Of course, massless particles do not obey Newton's classical second law,

$$ \vec{F}=m\vec{a} $$ not even in the relativistic approximation, as $m=0$ in this case and there is really no non-relativistic approximation for massless particles. In passing to the relativistic (exact) formulation of the motion of a massless particle, one should derive the law from a variational principle. I hope you have at least heard of such a principle. It says that a point-like particle moves in orbits that minimize the value of some integral taken along the orbit. For example, in the classical case, the integral $\mathcal{S}$, called the Action Integral, is $$ \mathcal{S}=\int_{t_{1}}^{t_{2}} dt\ \ \mathscr{L}(\vec{r}(t),\dot{\vec{r}}(t))=\int_{t_{1}}^{t_{2}} dt\ \ \left[\frac{m\,\dot{r}^{\,2}(t)}{2}-V(\vec{r}(t))\right] $$ where $V(\vec{r})$ is the potential energy of the particle.
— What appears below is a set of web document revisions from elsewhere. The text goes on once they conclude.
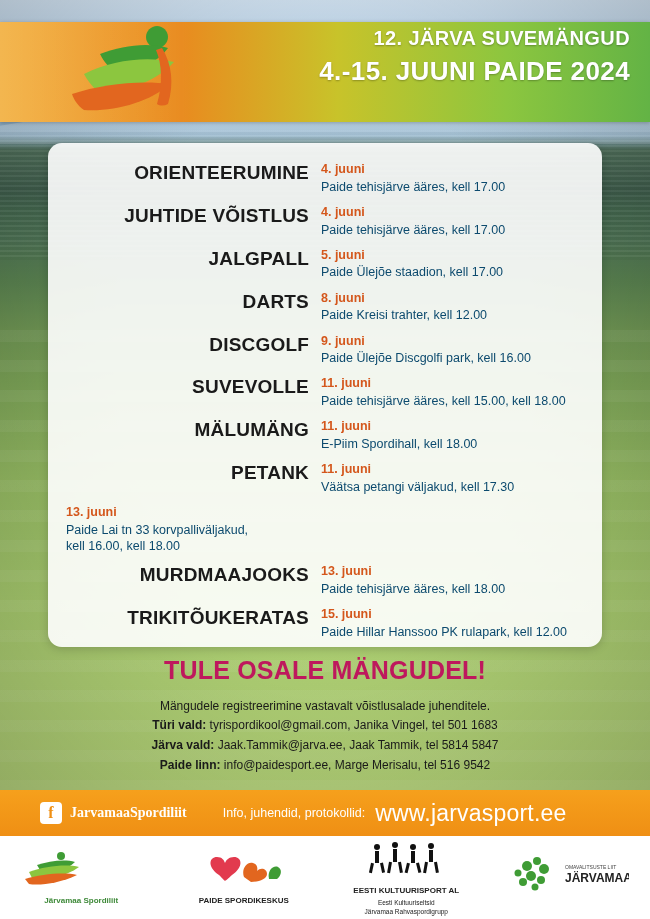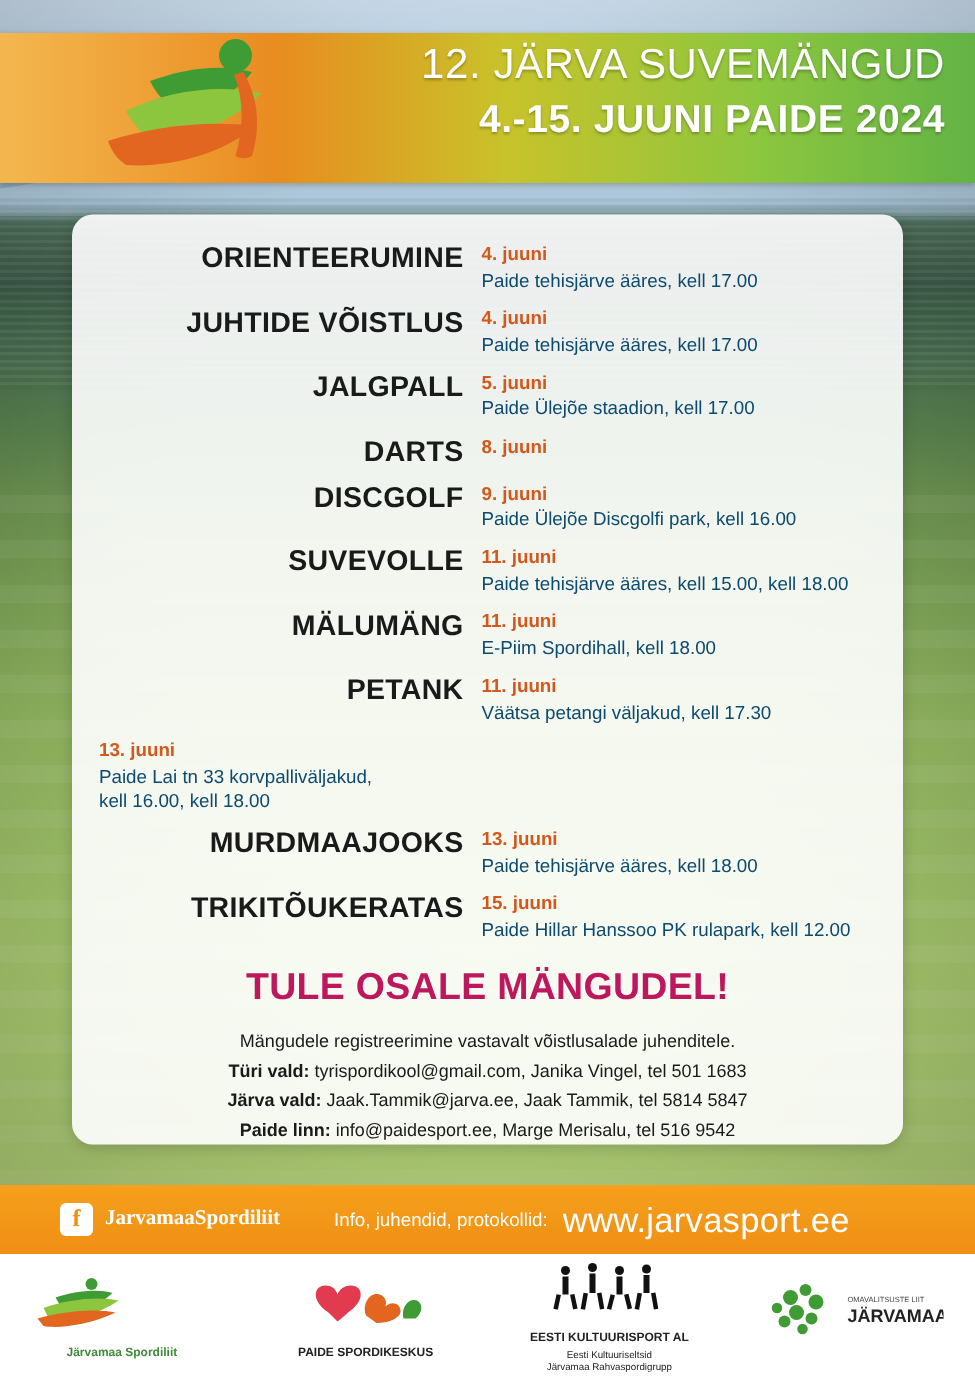"12. JÄRVA SUVEMÄNGUD" .header-line1 { font-size: 28px -> 20px; font-weight: normal -> bold }
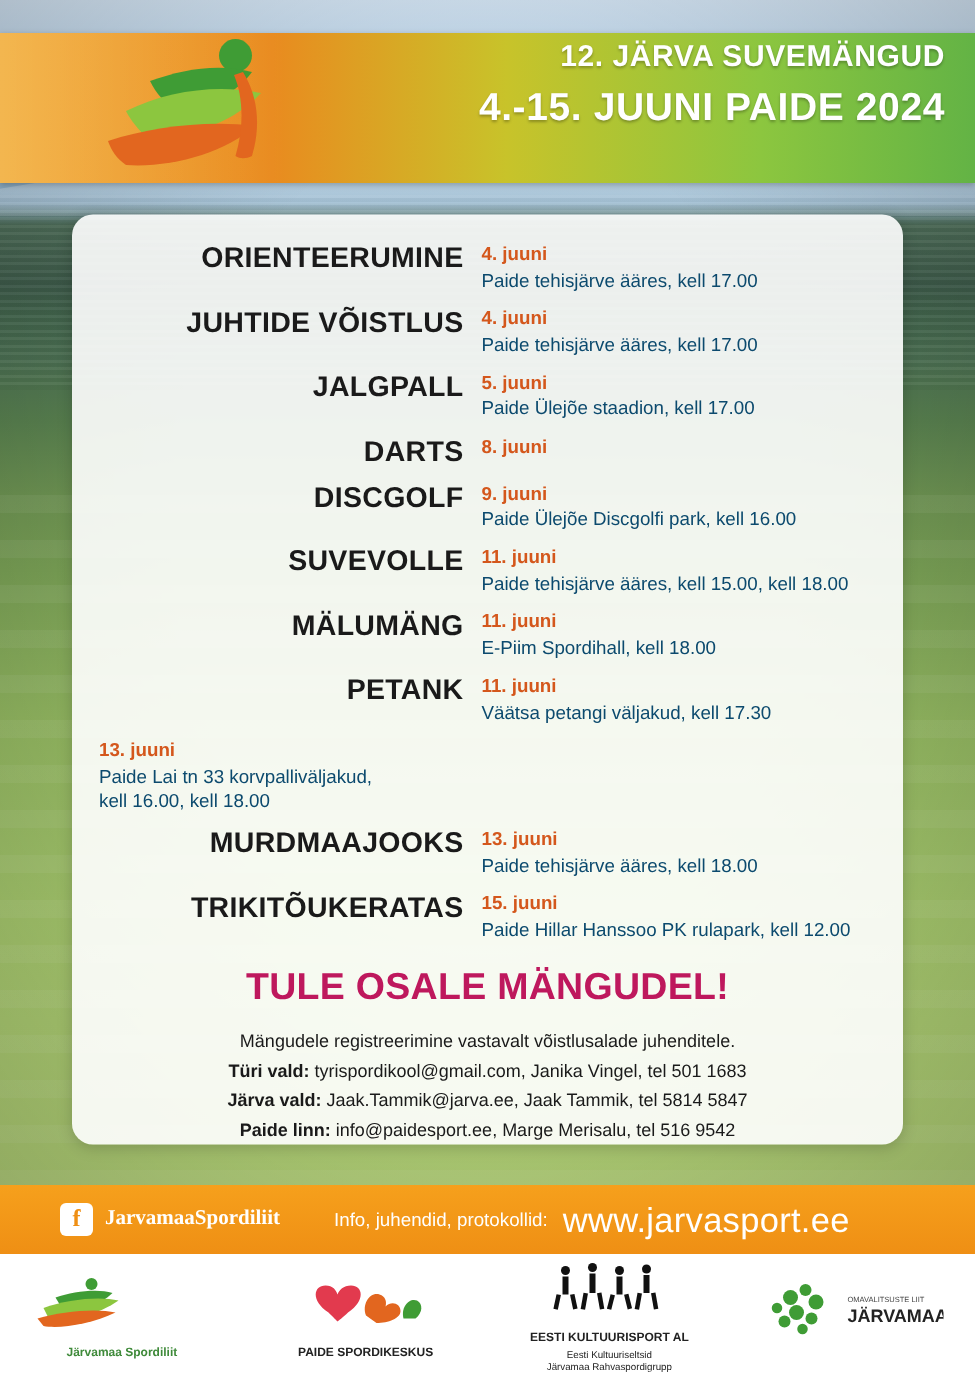"ORIENTEERUMINE" .card { height: 620px -> 504px }
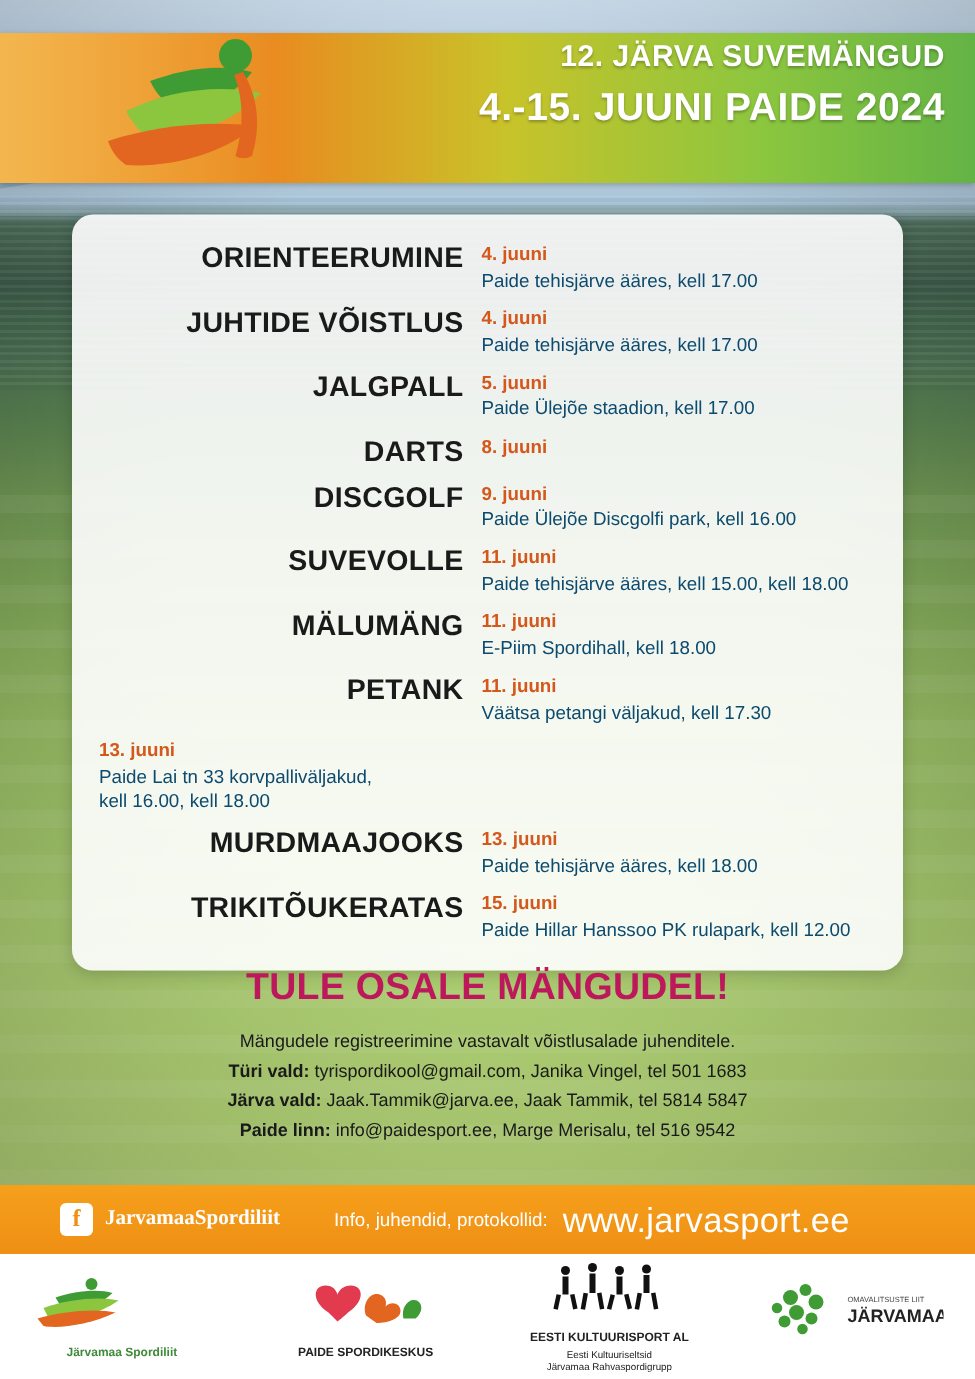"Paide Kreisi trahter, kell 12.00" div.event-place { html: none -> <div>Paide Kreisi trahter, kell 12.00</div> }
Applying to the "Lagrangian" $\mathscr{L}$ what are called the "Euler-Lagrange equation", $$ \frac{d}{dt}\frac{\partial\mathscr{L}}{\partial\dot{\vec{r}}}=\frac{\partial\mathscr{L}}{\partial\vec{r}} $$ you recover the Newton equation $$ m\ddot{\vec{r}}=-\vec{\nabla} V $$ As for massive relativistic particles in an electromagnetic field, the action is (it may be missing some factors of $c$)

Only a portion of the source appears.